All of that sounds good if you're a Steve Cohen fan (or Cohen himself), until you consider the following: Prosecutors generally don't walk away from cases (unless of course you run a bank that is “too big to fail”). Eric Holder, the attorney general of the United States summed up the double standard during testimony in early 2013. “I am concerned that the size of some of these institutions becomes so large that it does become difficult for us to prosecute them when we are hit with indications that if you do prosecute, if you do bring a criminal charge, it will have a negative impact on the national economy, perhaps even the world economy, and I think that is a function of the fact that some of these institutions have become too large.”

Holder's remarks, of course, underscored the irony of Perfect Hedge and the entire insider trading crackdown: For all the hard work of people like Wadhwa, Kang, Makol, Chaves, and their supervisors, the country remains somewhat unimpressed that the government went wild on insider trading while the banking fat cats—who took such outrageous risks that they brought the global financial system to its knees—continue to walk around free. Average people don't like insider trading, but many of these same average people believe it is beside the point. Holder was merely providing an awkward rationale for why the government seemed neutered when it came to busting the crime that brought down the U.S. financial system as opposed to the one that may have made some hedge fund traders a bit richer.

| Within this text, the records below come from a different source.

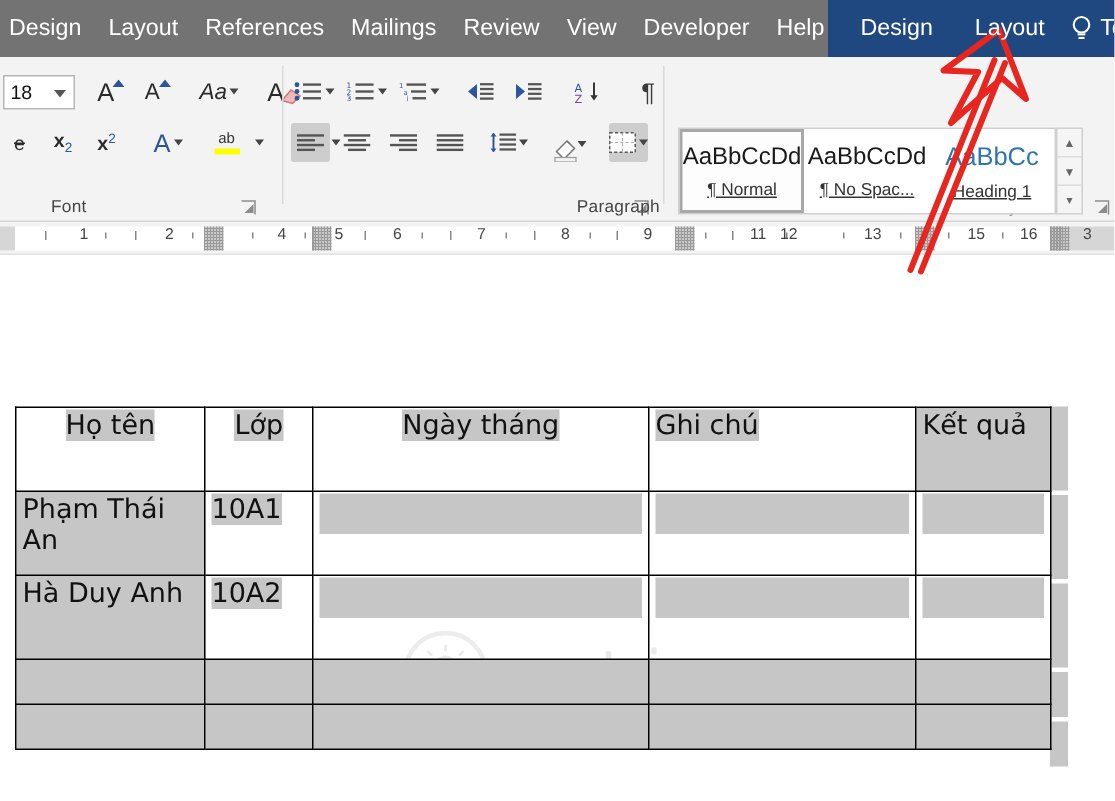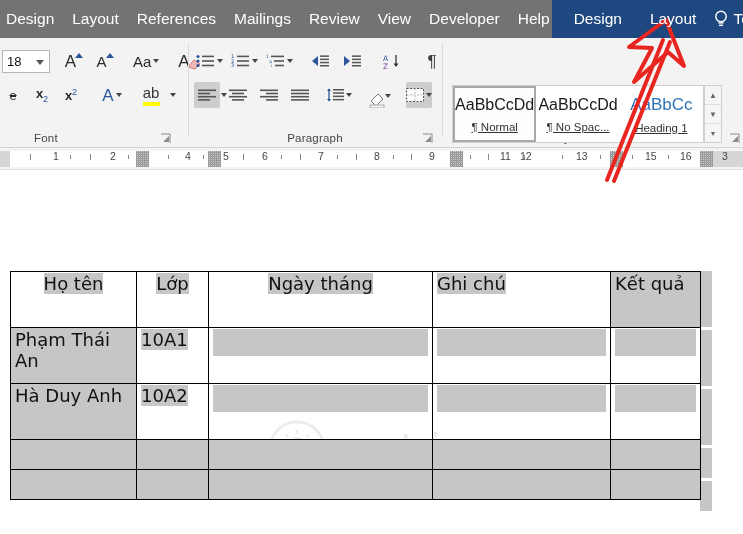"Aa" div.ico-btn { font-style: none -> italic }
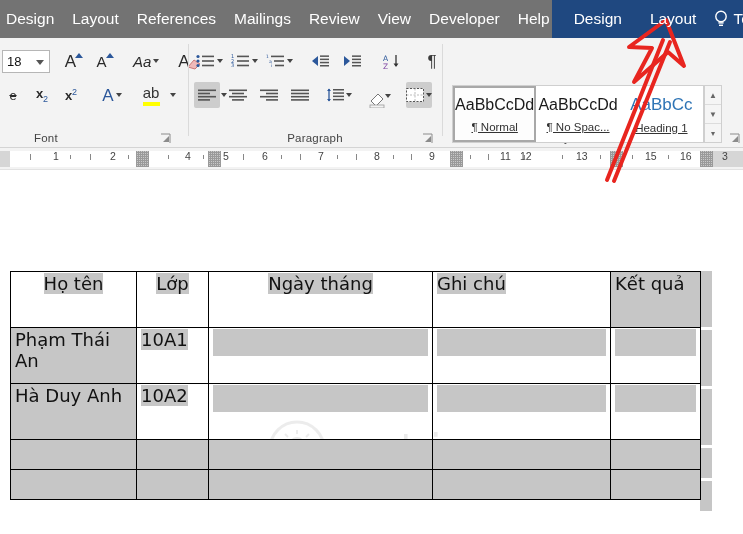"ab" span { font-size: 15px -> 10px }
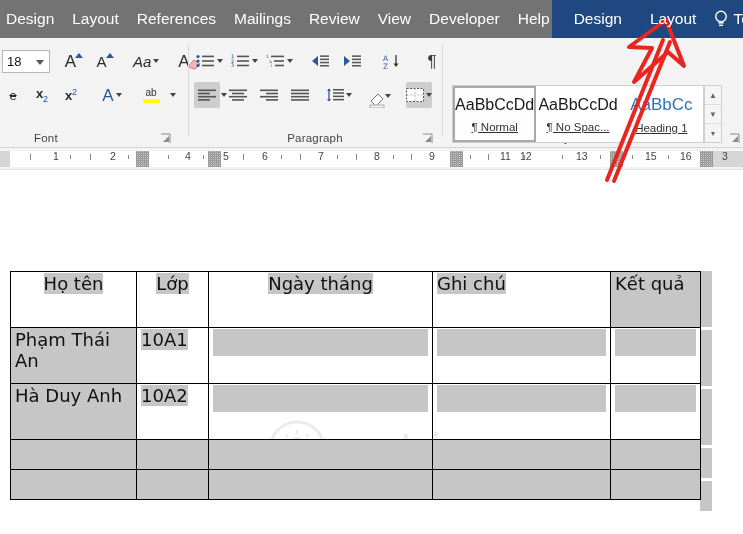"Paragraph" .group-label { text-align: center -> right }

Holder would have probably done better to say nothing so as not to further demoralize the investing public. Even as the Dow cruised to new record highs, small investors remained wary. They certainly don't feel it's safer to invest because Raj Rajaratnam is in jail and Steve Cohen may be next. The best evidence for this is the fact that investor money still remains largely on the sidelines of the stock market, tucked away in gold or bonds, which eke out minuscule returns. To be sure, some investors are jumping back into the market, but only because they feel they're missing out on the party. Talk to financial advisers and they'll tell you that their clients have bigger concerns than SAC's market edge. Flash crashes, the botched Facebook IPO, and the belief the Fed has artificially inflated the market has scared many retail investors out of stocks.

But that has hardly deterred our insider-trading police from their mission. Cohen's spending spree on expensive art and the Hamptons home didn't go unnoticed by the feds, even if the purchases were in the works for a while, as Cohen's PR handlers say they were. Still, news of the sale suffered from very poor timing. It came as SAC was looking for a deal to end all the investigations through a settlement with Bharara's Manhattan US Attorney's office—a deal that would have “deferred” the prosecution of Cohen, possibly shuttered SAC in its current form, but allowed Cohen to restart the hedge fund at some later date.

When Scaramucci heard about the possible deal, he was ecstatic, remarking, “I'll even help Steve raise money.”

The deal fell apart, and not just because the artwork purchase irked prosecutors. Bharara believes there is at least one major insider-trading case left, and all signs point to that case being SAC and Cohen. In May, it was learned that the US attorney's office sent grand jury subpoenas to SAC officials, including Cohen, over the trades under scrutiny. Legal experts say Cohen is likely to exercise his Fifth Amendment right against self-incrimination to avoid the perjury trap that snared Martha Stewart. His lawyers have told clients that the hedge fund, which has continuously stated it was cooperating “fully” with any and all investigations, will no longer do so on an “unconditional” basis.